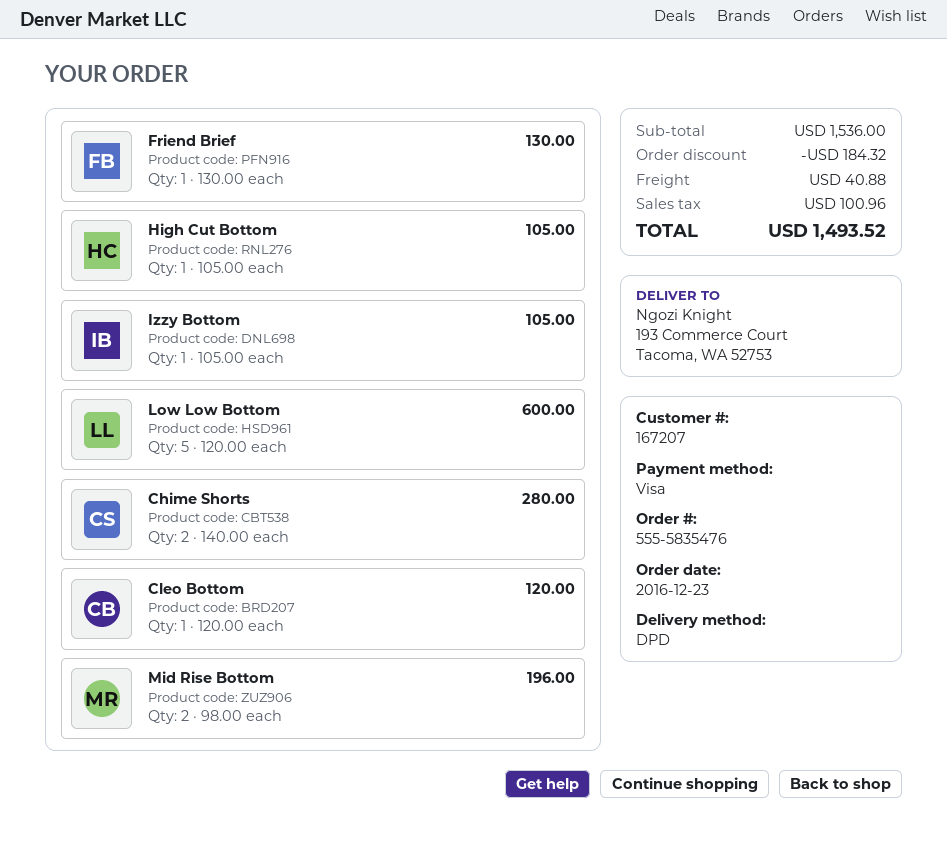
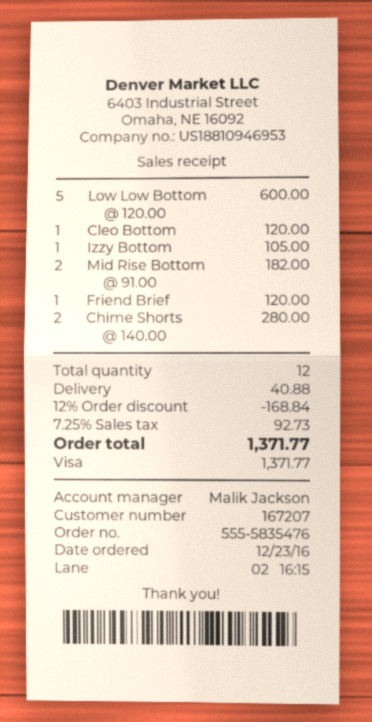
Friend Brief: 1 x 130.00 = 130.00 -> 1 x 120.00 = 120.00
High Cut Bottom: 1 x 105.00 = 105.00 -> none
Mid Rise Bottom: 2 x 98.00 = 196.00 -> 2 x 91.00 = 182.00
discount: 184.32 -> 168.84
tax: 100.96 -> 92.73
total: 1493.52 -> 1371.77

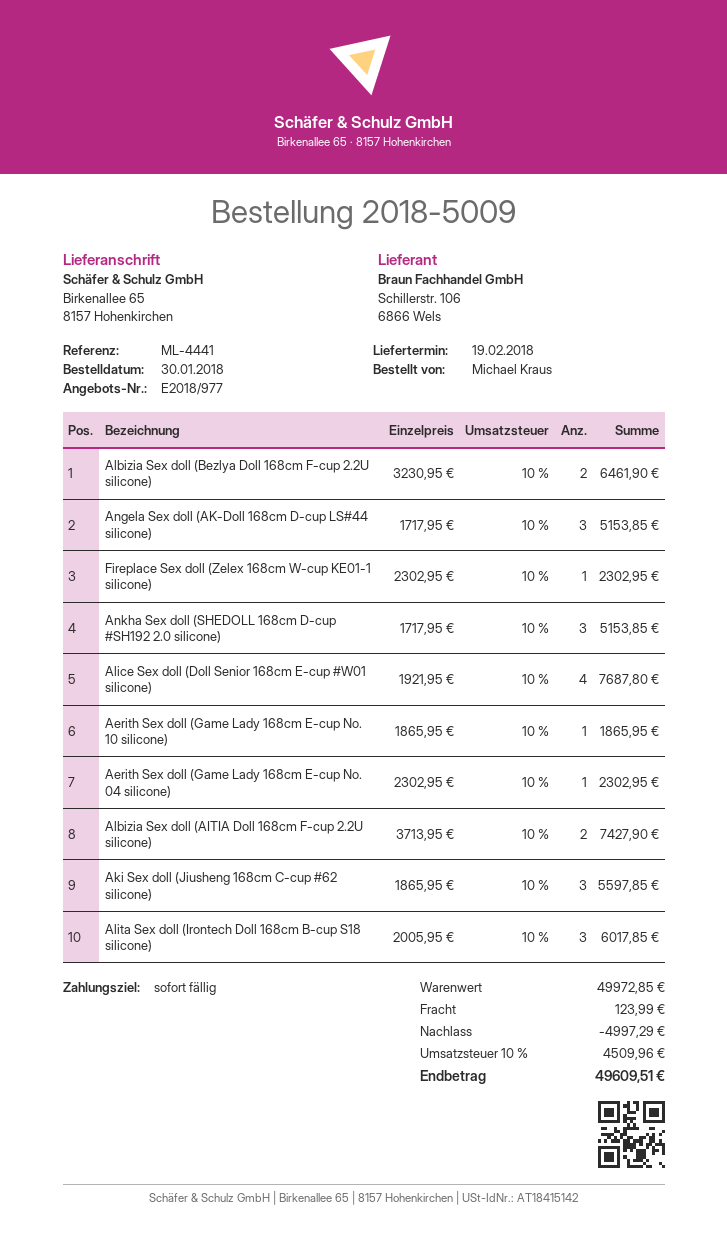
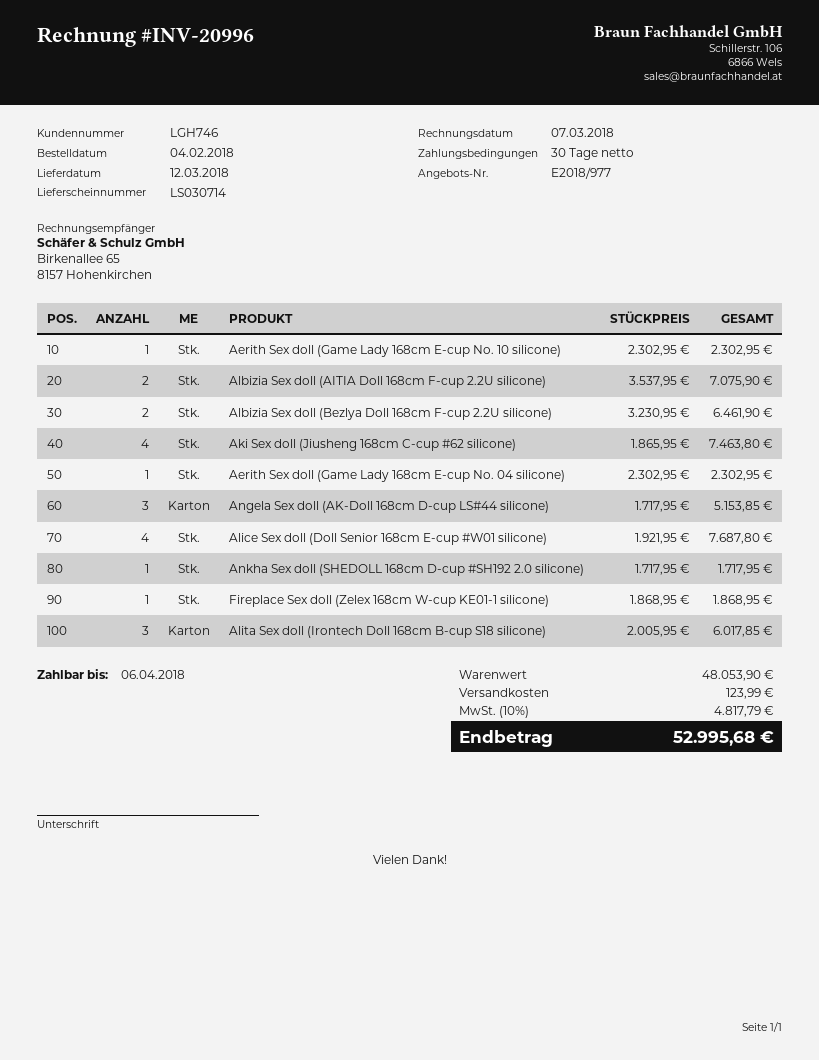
order date: 2018-01-30 -> 2018-02-04
delivery date: 2018-02-19 -> 2018-03-12
payment terms: on receipt -> 30 days
Fireplace Sex doll (Zelex 168cm W-cup KE01-1 silicone): 1 x 2302.95 = 2302.95 -> 1 x 1868.95 = 1868.95
Ankha Sex doll (SHEDOLL 168cm D-cup #SH192 2.0 silicone): 3 x 1717.95 = 5153.85 -> 1 x 1717.95 = 1717.95
Aerith Sex doll (Game Lady 168cm E-cup No. 10 silicone): 1 x 1865.95 = 1865.95 -> 1 x 2302.95 = 2302.95
Albizia Sex doll (AITIA Doll 168cm F-cup 2.2U silicone): 2 x 3713.95 = 7427.90 -> 2 x 3537.95 = 7075.90
Aki Sex doll (Jiusheng 168cm C-cup #62 silicone): 3 x 1865.95 = 5597.85 -> 4 x 1865.95 = 7463.80
subtotal: 49972.85 -> 48053.90
discount: 4997.29 -> none
tax: 10% = 4509.96 -> 10% = 4817.79
total: 49609.51 -> 52995.68

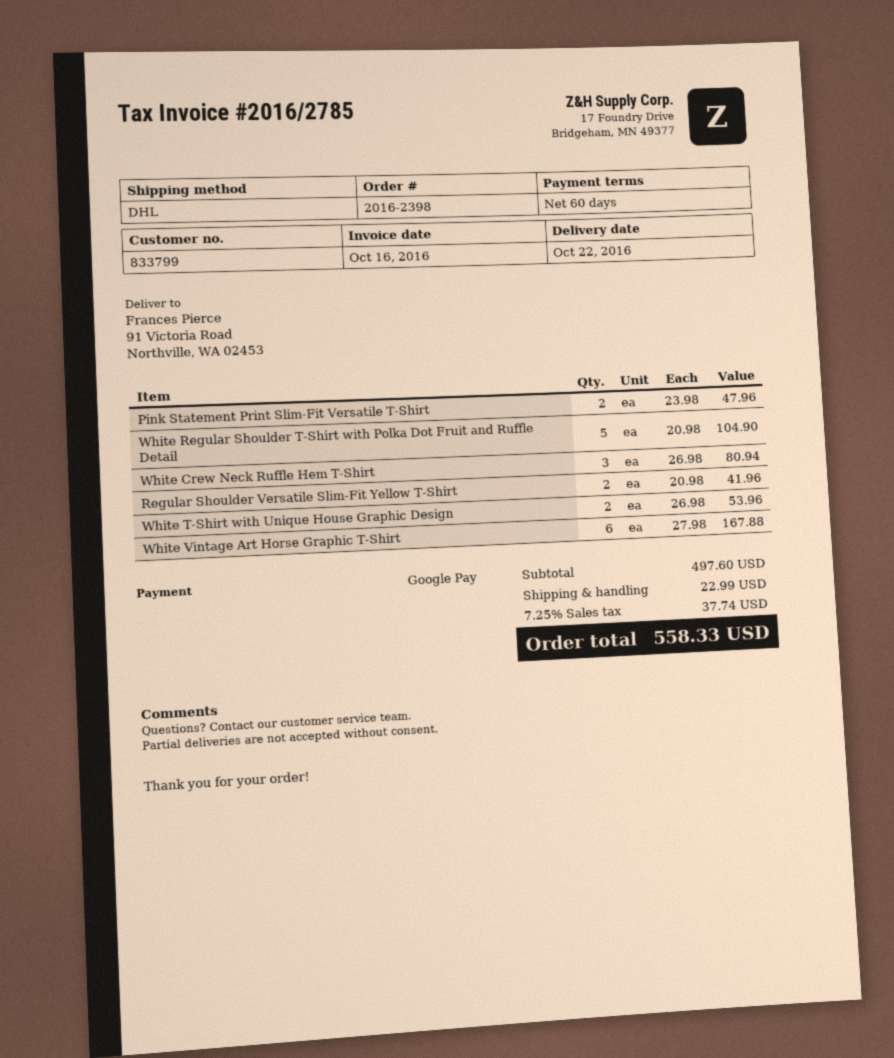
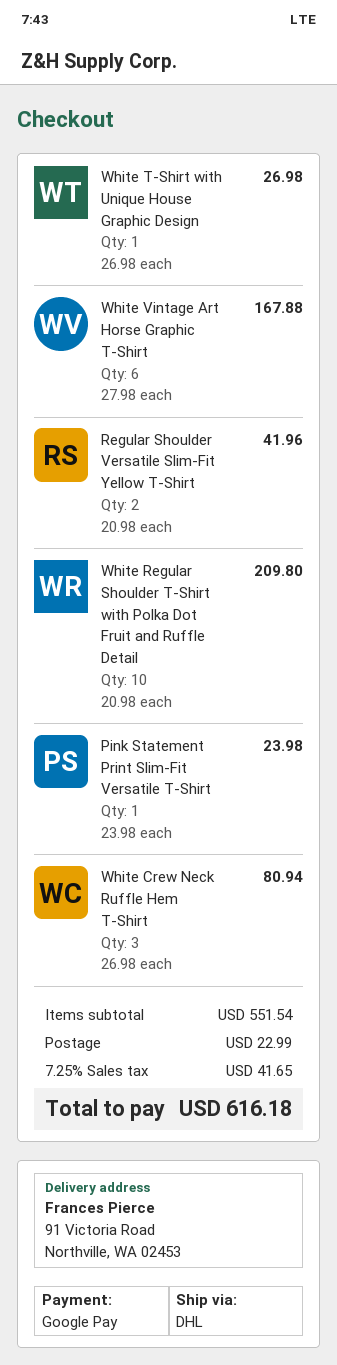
Pink Statement Print Slim-Fit Versatile T-Shirt: 2 x 23.98 = 47.96 -> 1 x 23.98 = 23.98
White Regular Shoulder T-Shirt with Polka Dot Fruit and Ruffle Detail: 5 x 20.98 = 104.90 -> 10 x 20.98 = 209.80
White T-Shirt with Unique House Graphic Design: 2 x 26.98 = 53.96 -> 1 x 26.98 = 26.98
subtotal: 497.60 -> 551.54
tax: 7.25% = 37.74 -> 7.25% = 41.65
total: 558.33 -> 616.18

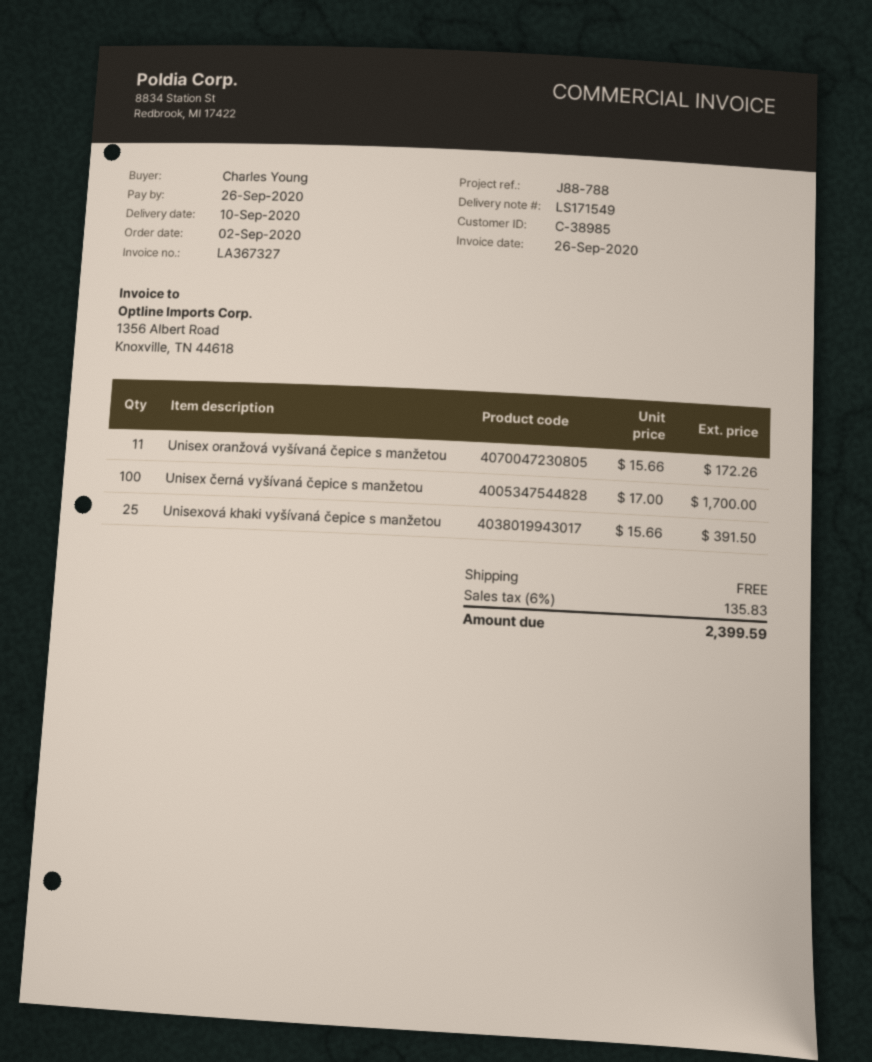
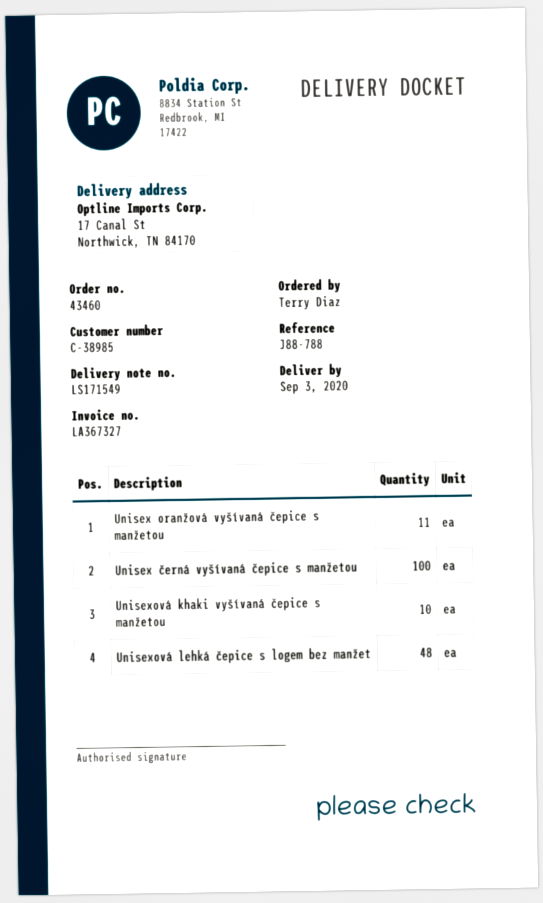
delivery date: 2020-09-10 -> 2020-09-03
ordered by: Charles Young -> Terry Diaz
Unisexová khaki vyšívaná čepice s manžetou: 25 -> 10
Unisexová lehká čepice s logem bez manžet: none -> 48

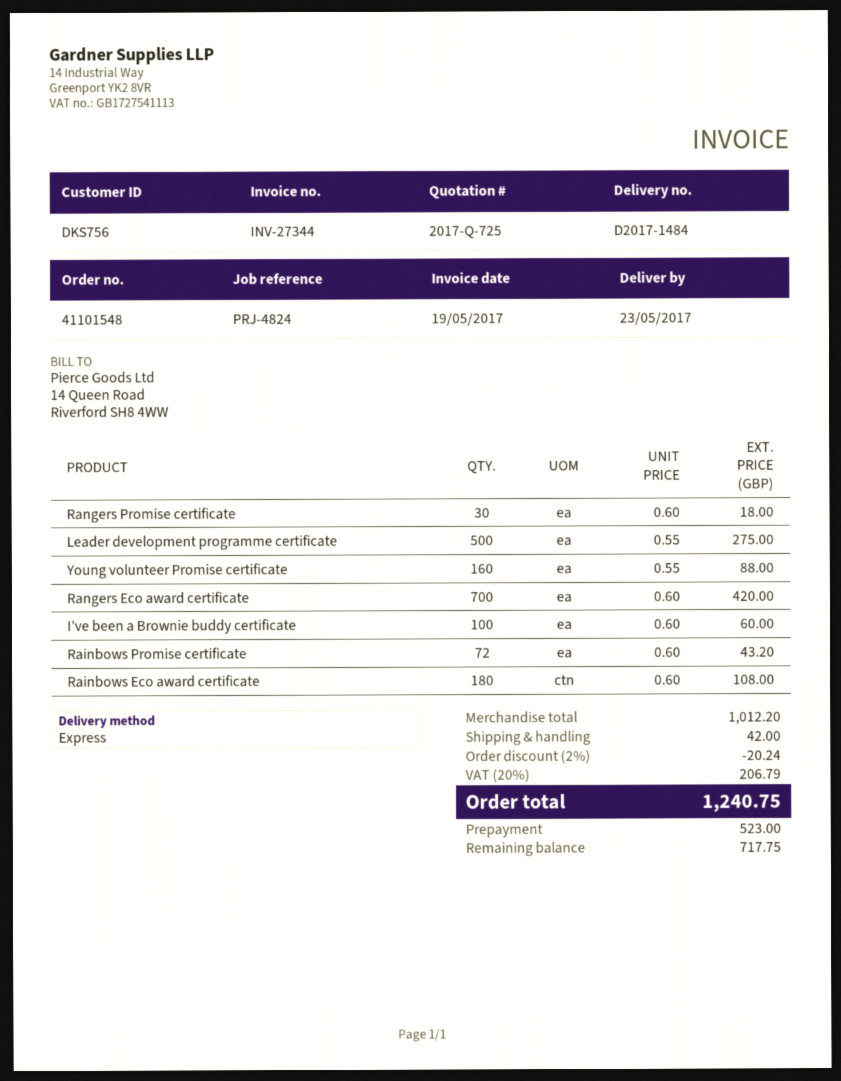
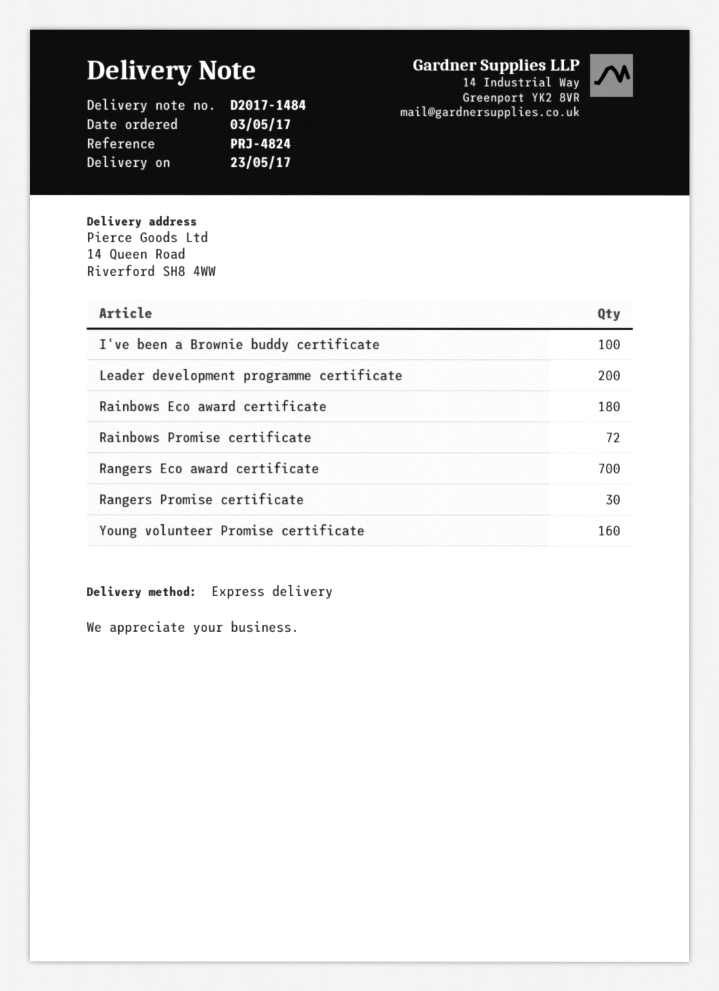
Leader development programme certificate: 500 -> 200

○ ○ ○

Reproduce the entries above exactly, but only the lines between the line holding "payment terms: on receipt -> 30 days" and the line holding "subtotal: 49972.85 -> 48053.90", inclusive.

| Completed task |
payment terms: on receipt -> 30 days
Fireplace Sex doll (Zelex 168cm W-cup KE01-1 silicone): 1 x 2302.95 = 2302.95 -> 1 x 1868.95 = 1868.95
Ankha Sex doll (SHEDOLL 168cm D-cup #SH192 2.0 silicone): 3 x 1717.95 = 5153.85 -> 1 x 1717.95 = 1717.95
Aerith Sex doll (Game Lady 168cm E-cup No. 10 silicone): 1 x 1865.95 = 1865.95 -> 1 x 2302.95 = 2302.95
Albizia Sex doll (AITIA Doll 168cm F-cup 2.2U silicone): 2 x 3713.95 = 7427.90 -> 2 x 3537.95 = 7075.90
Aki Sex doll (Jiusheng 168cm C-cup #62 silicone): 3 x 1865.95 = 5597.85 -> 4 x 1865.95 = 7463.80
subtotal: 49972.85 -> 48053.90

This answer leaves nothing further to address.